Devapamil
- Names: IUPAC name (RS)-2-(3,4-dimethoxyphenyl)-2-isopropyl-5-[2-(3-methoxyphenyl)ethyl-methylamino]pentanenitrile

Identifiers
- CAS Number: 92302-55-1;
- 3D model (JSmol): Interactive image;
- ChEBI: CHEBI:34673;
- ChEMBL: ChEMBL2074792;
- ChemSpider: 59244;
- PubChem CID: 65832;
- UNII: M6142PTV7J;
- CompTox Dashboard (EPA): DTXSID60869094 ;

Properties
- Chemical formula: C_{26}H_{36}N_{2}O_{3}
- Molar mass: 424.585 g·mol^{−1}

= Devapamil =

Devapamil is a calcium channel blocker.
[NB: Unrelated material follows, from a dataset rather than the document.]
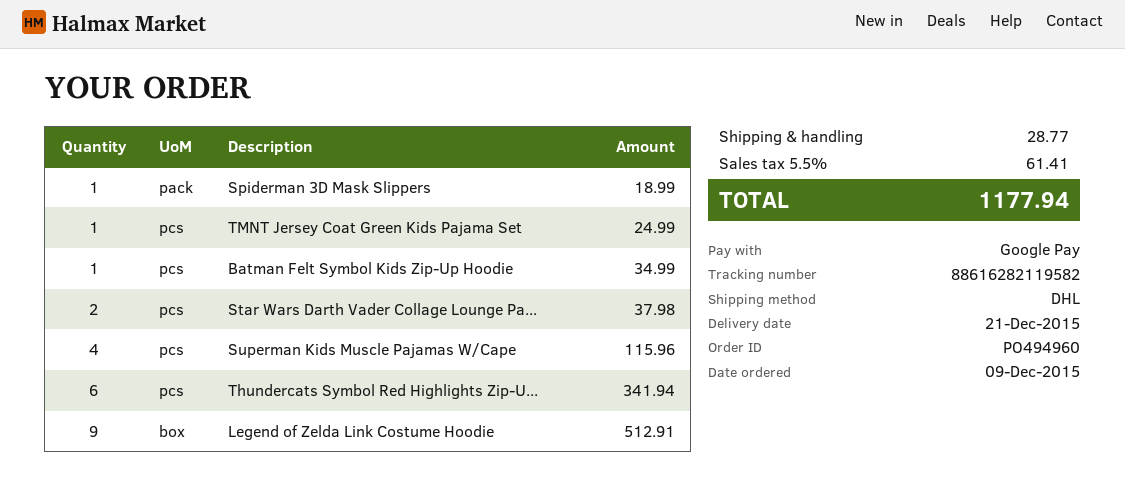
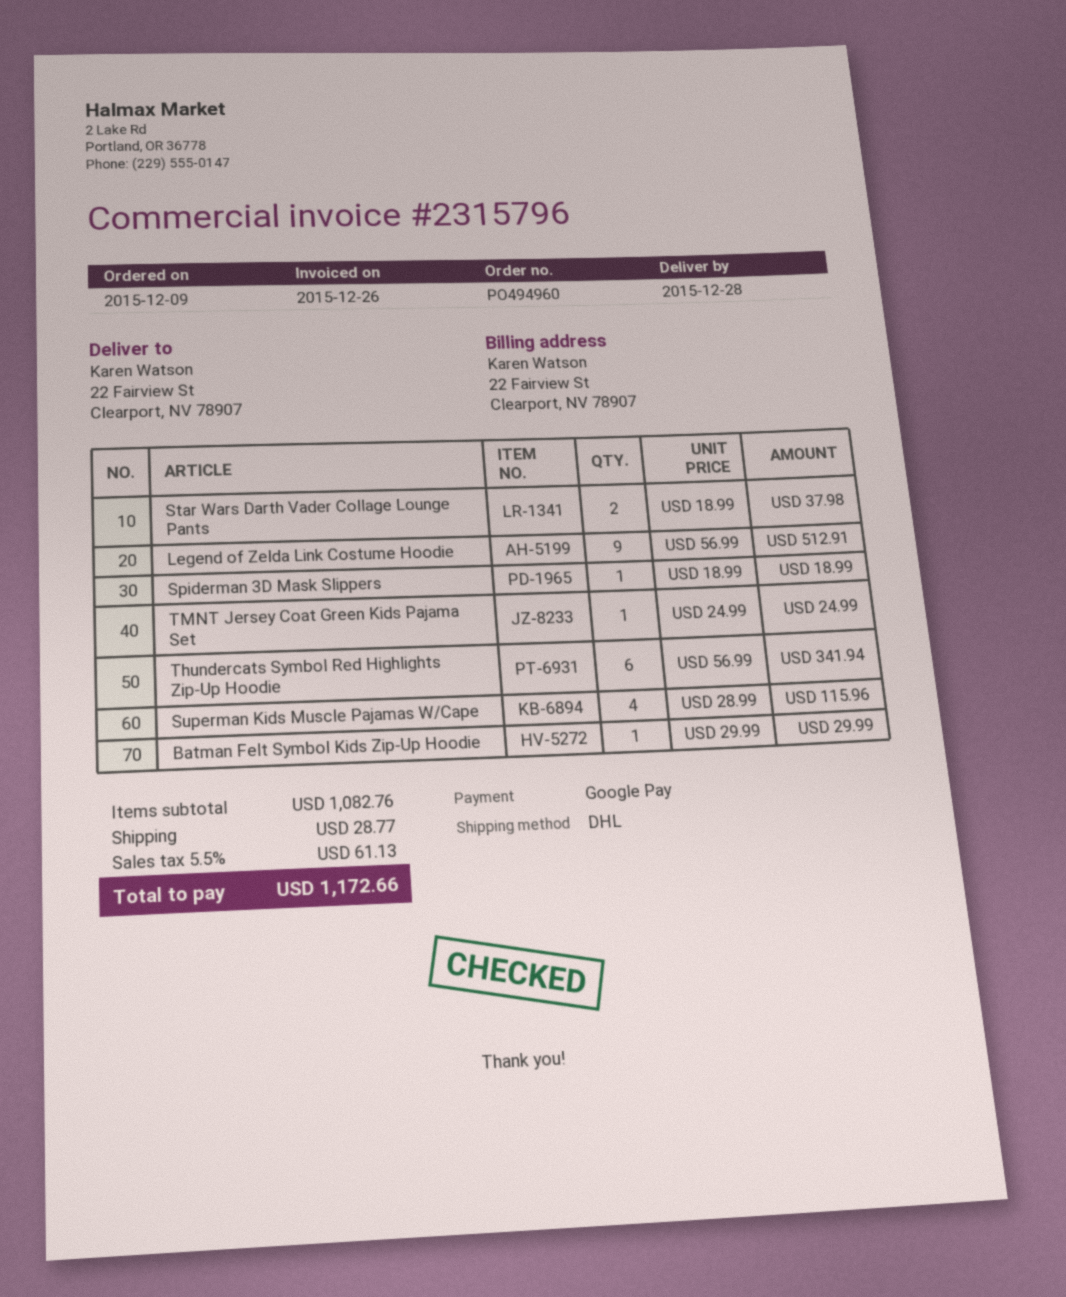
delivery date: 2015-12-21 -> 2015-12-28
Batman Felt Symbol Kids Zip-Up Hoodie: 1 for 34.99 -> 1 for 29.99
tax: 5.5% = 61.41 -> 5.5% = 61.13
total: 1177.94 -> 1172.66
It is also known as desmethoxyverapamil, which is a phenylalkylamine (PAA) derivative. Devapamil not only inhibits by blocking the calcium gated channels, but also by depolarizing the membrane during the sodium-potassium exchanges.

== Structure ==
Devapamil consists of two aromatic rings with methoxy substituents connected by an alkylamine chain increasing flexibility and overall potency.

== Animal studies ==
Devapamil in rats can be used to decrease glutathione levels and increase oxidation of lipids, which makes it effective in preclusion of ulcers caused by stress. The medical characteristics of this drug, and other phenylalkylamines, depends greatly on the state of the calcium channels being targeted which results in a greater affinity and drug efficiency.